◆ Task description ◆
Find the line that contains "shipping: 30.00 -> none"; then retype it and each line after it, exactly, through the final line of the data below.

========================================

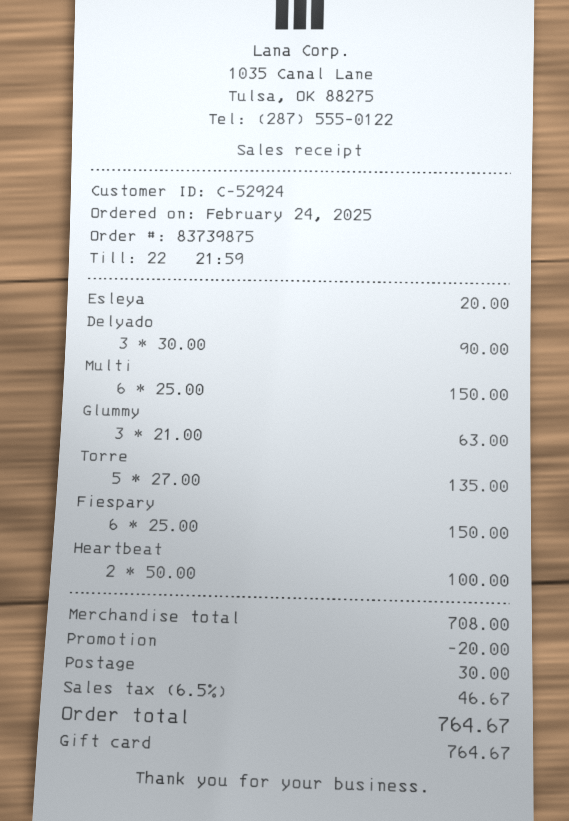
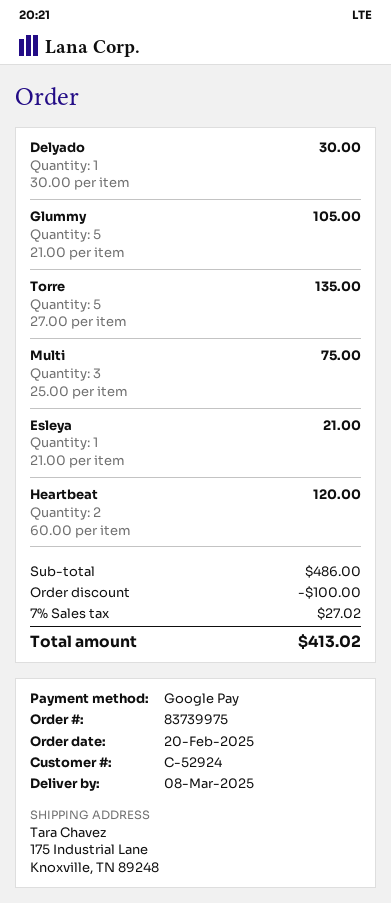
order number: 83739875 -> 83739975
order date: 2025-02-24 -> 2025-02-20
payment method: gift card -> Google Pay
Esleya: 1 x 20.00 = 20.00 -> 1 x 21.00 = 21.00
Delyado: 3 x 30.00 = 90.00 -> 1 x 30.00 = 30.00
Multi: 6 x 25.00 = 150.00 -> 3 x 25.00 = 75.00
Glummy: 3 x 21.00 = 63.00 -> 5 x 21.00 = 105.00
Fiespary: 6 x 25.00 = 150.00 -> none
Heartbeat: 2 x 50.00 = 100.00 -> 2 x 60.00 = 120.00
subtotal: 708.00 -> 486.00
discount: 20.00 -> 100.00
shipping: 30.00 -> none
tax: 6.5% = 46.67 -> 7% = 27.02
total: 764.67 -> 413.02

========================================

◆ Result below ◆
shipping: 30.00 -> none
tax: 6.5% = 46.67 -> 7% = 27.02
total: 764.67 -> 413.02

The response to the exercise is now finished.